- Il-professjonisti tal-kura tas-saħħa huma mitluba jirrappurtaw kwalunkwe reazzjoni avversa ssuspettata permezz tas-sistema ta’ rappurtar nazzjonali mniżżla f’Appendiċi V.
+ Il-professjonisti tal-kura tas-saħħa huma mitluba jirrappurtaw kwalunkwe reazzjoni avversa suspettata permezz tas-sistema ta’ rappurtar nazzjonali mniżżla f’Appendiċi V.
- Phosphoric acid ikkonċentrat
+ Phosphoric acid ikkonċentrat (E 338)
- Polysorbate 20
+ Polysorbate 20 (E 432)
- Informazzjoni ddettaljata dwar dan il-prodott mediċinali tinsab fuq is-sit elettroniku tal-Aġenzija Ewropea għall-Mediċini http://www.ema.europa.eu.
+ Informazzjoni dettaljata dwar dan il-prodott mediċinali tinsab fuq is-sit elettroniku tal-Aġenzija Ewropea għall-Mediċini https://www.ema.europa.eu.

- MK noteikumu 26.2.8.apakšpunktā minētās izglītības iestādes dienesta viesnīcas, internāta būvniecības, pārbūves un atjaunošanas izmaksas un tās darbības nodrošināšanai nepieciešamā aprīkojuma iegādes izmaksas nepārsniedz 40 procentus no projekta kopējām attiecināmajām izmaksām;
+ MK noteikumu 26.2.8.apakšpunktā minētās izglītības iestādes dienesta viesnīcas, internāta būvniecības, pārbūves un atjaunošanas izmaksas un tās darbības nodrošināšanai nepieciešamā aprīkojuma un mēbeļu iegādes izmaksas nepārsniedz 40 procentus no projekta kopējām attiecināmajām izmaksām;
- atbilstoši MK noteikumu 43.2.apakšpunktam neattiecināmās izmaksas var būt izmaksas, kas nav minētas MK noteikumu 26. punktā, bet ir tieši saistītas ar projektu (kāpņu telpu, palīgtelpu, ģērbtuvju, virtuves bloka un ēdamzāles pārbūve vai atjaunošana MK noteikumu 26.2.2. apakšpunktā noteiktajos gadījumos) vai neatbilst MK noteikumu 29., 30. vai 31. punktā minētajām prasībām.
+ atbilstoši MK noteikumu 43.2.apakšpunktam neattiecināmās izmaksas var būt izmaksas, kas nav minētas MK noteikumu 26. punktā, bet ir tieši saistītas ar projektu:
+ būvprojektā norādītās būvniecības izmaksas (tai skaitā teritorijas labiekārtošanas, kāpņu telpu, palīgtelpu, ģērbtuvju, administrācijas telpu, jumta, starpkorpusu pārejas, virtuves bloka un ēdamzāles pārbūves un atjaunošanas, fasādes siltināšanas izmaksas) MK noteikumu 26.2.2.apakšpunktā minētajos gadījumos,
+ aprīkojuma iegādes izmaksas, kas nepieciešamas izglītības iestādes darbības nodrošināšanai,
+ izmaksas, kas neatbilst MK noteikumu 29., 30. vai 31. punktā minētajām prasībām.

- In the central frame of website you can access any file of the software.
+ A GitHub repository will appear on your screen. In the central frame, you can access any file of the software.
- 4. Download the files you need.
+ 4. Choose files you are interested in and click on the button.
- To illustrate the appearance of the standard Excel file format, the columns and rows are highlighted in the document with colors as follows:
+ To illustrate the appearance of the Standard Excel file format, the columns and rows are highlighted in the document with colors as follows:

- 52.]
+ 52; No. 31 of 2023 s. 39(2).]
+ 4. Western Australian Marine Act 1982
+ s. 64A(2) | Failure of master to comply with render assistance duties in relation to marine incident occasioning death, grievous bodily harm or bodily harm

----------

▶ _What to do_: Transcribe the full set of records precisely.

▶ _Your response_:
- Il-professjonisti tal-kura tas-saħħa huma mitluba jirrappurtaw kwalunkwe reazzjoni avversa ssuspettata permezz tas-sistema ta’ rappurtar nazzjonali mniżżla f’Appendiċi V.
+ Il-professjonisti tal-kura tas-saħħa huma mitluba jirrappurtaw kwalunkwe reazzjoni avversa suspettata permezz tas-sistema ta’ rappurtar nazzjonali mniżżla f’Appendiċi V.
- Phosphoric acid ikkonċentrat
+ Phosphoric acid ikkonċentrat (E 338)
- Polysorbate 20
+ Polysorbate 20 (E 432)
- Informazzjoni ddettaljata dwar dan il-prodott mediċinali tinsab fuq is-sit elettroniku tal-Aġenzija Ewropea għall-Mediċini http://www.ema.europa.eu.
+ Informazzjoni dettaljata dwar dan il-prodott mediċinali tinsab fuq is-sit elettroniku tal-Aġenzija Ewropea għall-Mediċini https://www.ema.europa.eu.

- MK noteikumu 26.2.8.apakšpunktā minētās izglītības iestādes dienesta viesnīcas, internāta būvniecības, pārbūves un atjaunošanas izmaksas un tās darbības nodrošināšanai nepieciešamā aprīkojuma iegādes izmaksas nepārsniedz 40 procentus no projekta kopējām attiecināmajām izmaksām;
+ MK noteikumu 26.2.8.apakšpunktā minētās izglītības iestādes dienesta viesnīcas, internāta būvniecības, pārbūves un atjaunošanas izmaksas un tās darbības nodrošināšanai nepieciešamā aprīkojuma un mēbeļu iegādes izmaksas nepārsniedz 40 procentus no projekta kopējām attiecināmajām izmaksām;
- atbilstoši MK noteikumu 43.2.apakšpunktam neattiecināmās izmaksas var būt izmaksas, kas nav minētas MK noteikumu 26. punktā, bet ir tieši saistītas ar projektu (kāpņu telpu, palīgtelpu, ģērbtuvju, virtuves bloka un ēdamzāles pārbūve vai atjaunošana MK noteikumu 26.2.2. apakšpunktā noteiktajos gadījumos) vai neatbilst MK noteikumu 29., 30. vai 31. punktā minētajām prasībām.
+ atbilstoši MK noteikumu 43.2.apakšpunktam neattiecināmās izmaksas var būt izmaksas, kas nav minētas MK noteikumu 26. punktā, bet ir tieši saistītas ar projektu:
+ būvprojektā norādītās būvniecības izmaksas (tai skaitā teritorijas labiekārtošanas, kāpņu telpu, palīgtelpu, ģērbtuvju, administrācijas telpu, jumta, starpkorpusu pārejas, virtuves bloka un ēdamzāles pārbūves un atjaunošanas, fasādes siltināšanas izmaksas) MK noteikumu 26.2.2.apakšpunktā minētajos gadījumos,
+ aprīkojuma iegādes izmaksas, kas nepieciešamas izglītības iestādes darbības nodrošināšanai,
+ izmaksas, kas neatbilst MK noteikumu 29., 30. vai 31. punktā minētajām prasībām.

- In the central frame of website you can access any file of the software.
+ A GitHub repository will appear on your screen. In the central frame, you can access any file of the software.
- 4. Download the files you need.
+ 4. Choose files you are interested in and click on the button.
- To illustrate the appearance of the standard Excel file format, the columns and rows are highlighted in the document with colors as follows:
+ To illustrate the appearance of the Standard Excel file format, the columns and rows are highlighted in the document with colors as follows:

- 52.]
+ 52; No. 31 of 2023 s. 39(2).]
+ 4. Western Australian Marine Act 1982
+ s. 64A(2) | Failure of master to comply with render assistance duties in relation to marine incident occasioning death, grievous bodily harm or bodily harm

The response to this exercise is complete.